Fondée sur un plateau du Ségala au 13e siècle par l’administration royale, la bastide se distingue par un plan régulier organisé autour d’une vaste place bordée de couverts qui témoigne de la vitalité des activités commerciales et artisanales.

 

 

Une bastide royale au cœur du Ségala


La bastide a été fondée en 1281, au cœur du Ségala et loin des grands axes routiers, par Guillaume de Macon, sénéchal du Rouergue, pour le compte du roi Philippe III le Hardi. Erigée sur des terres monastiques (terres sauves de l’abbaye cistercienne de Bonnecombe) et seigneuriales (famille de Castelnau), administrée par quatre consuls, la bastide possède un plan rectangulaire en damier d’une remarquable régularité. Au centre, la vaste place bordée de couverts, cœur des institutions et où se tenaient les marchés, témoigne de la vitalité des échanges économiques. Les plus vastes demeures, construites en pierre et dont certaines enserrent une cour privative (15e, 16e et 17e siècles), s’y concentrent et affichent l’aisance des marchands, des maîtres artisans, des notaires et des magistrats qui les firent bâtir.

 

Une place de commerce prospère et laborieuse


La bastide, chef-lieu de baillage dispose d’une prison, d’un grenier à sel, d’une école et d’un hôpital.
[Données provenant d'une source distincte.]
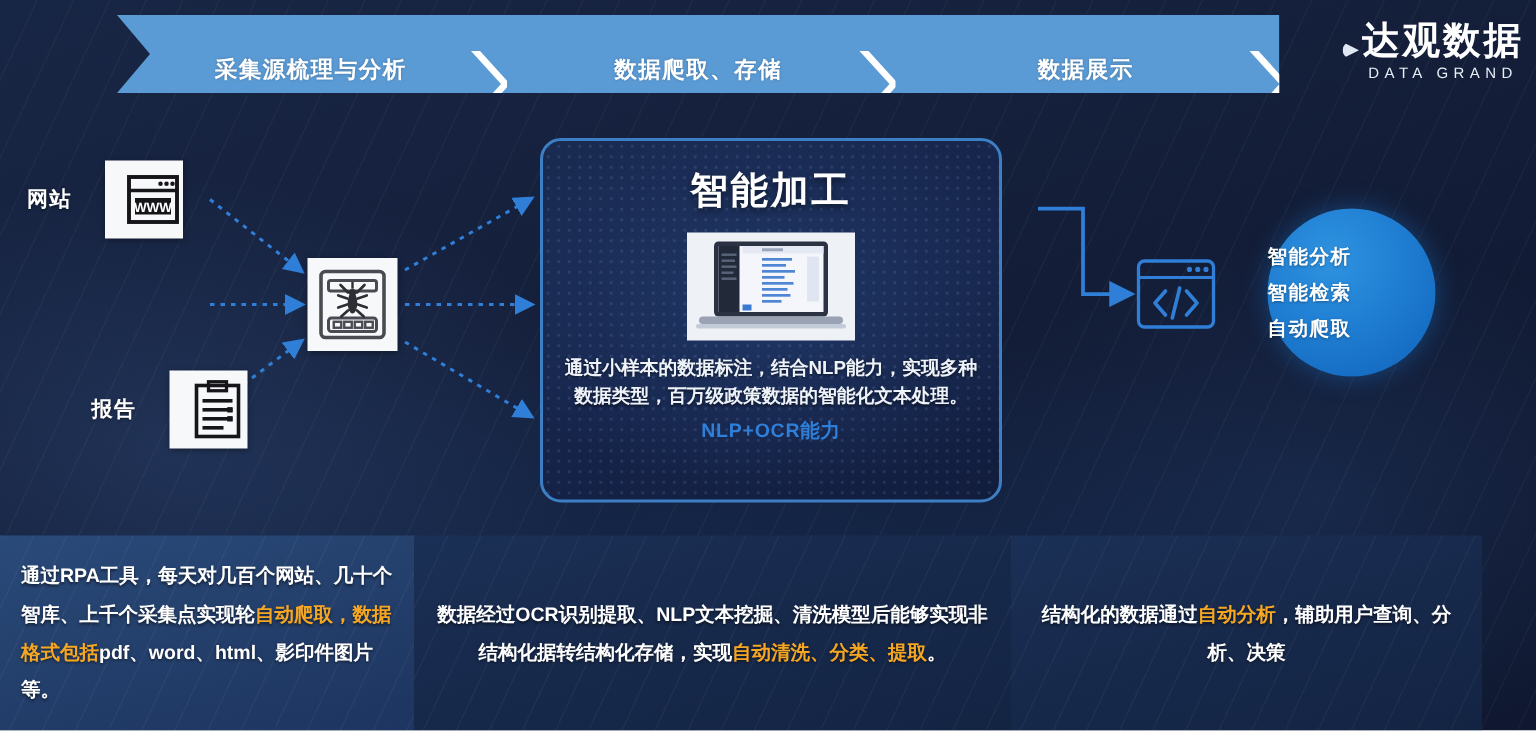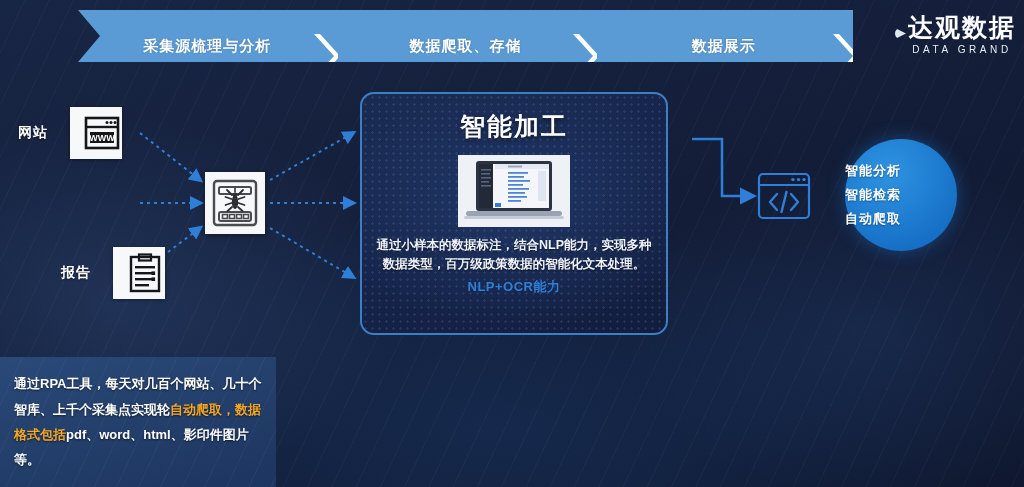"数据经过OCR识别提取、NLP文本挖掘、清洗模型后能够实现非结构化据转结构化存储" div.bcol { html: none -> <div> <div> <span>数据经过OCR识别提取、NLP文本挖掘、清洗模型后能够实现非结构化据转结构化存储，实现</span><span>自动清洗、分类、提取</span><span>。</span> </div> </div> }
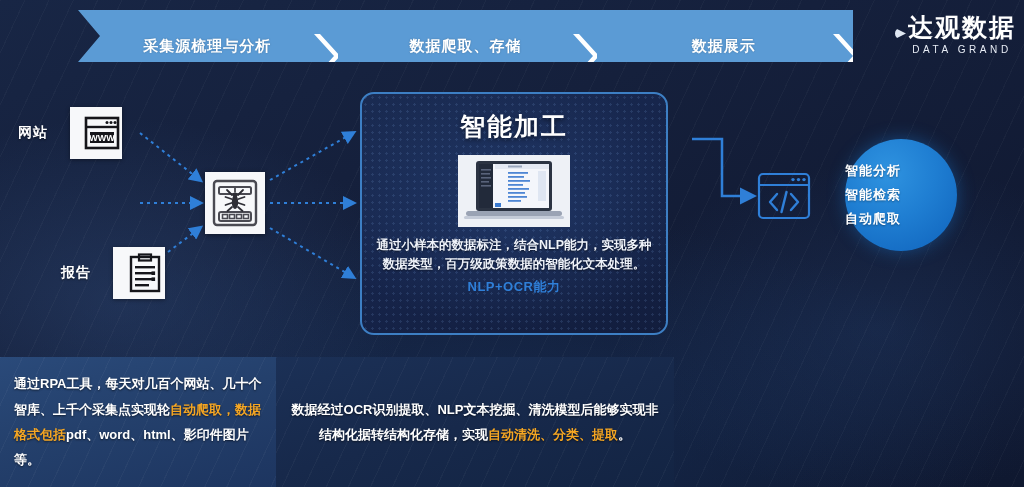"结构化的数据通过自动分析，辅助用户查询、分析、决策" div.bcol { html: none -> <div> <div> <span>结构化的数据通过</span><span>自动分析</span><span>，辅助用户查询、分析、决策</span> </div> </div> }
Outre les forgerons et les couteliers, actifs dès le 14e siècle et qui commerçaient jusque sur les foires de Lausanne, la petite ville était autrefois peuplée par nombre de négociants et d’artisans : vignerons, menuisiers, cardeurs, drapiers, chapeliers, chaussetiers. Elle recèle également de nombreuses maisons à pans de bois datant de la fin de l’époque médiévale dont les encorbellements, parfois très prononcés, enjambent la place, les rues charretières et les ruelles.

 

La collégiale Saint-Christophe


Bâtie au début du 14e siècle à l’extérieur des limites urbaines, puis reconstruite à l’intérieur de la bastide afin d’être intégrée aux remparts dont subsistent deux portes et une tour d’angle, l’église Saint-Christophe fut érigée en collégiale par l’évêque de Rodez François d’Estaing en 1514. L’édifice, de style gothique languedocien, abrite des stalles historiées du 16e siècle dans lesquelles prenaient place les membres du chapitre, un grand retable baroque datant de la fin du 17e siècle ainsi qu’un important mobilier liturgique des 18e et 19e siècles.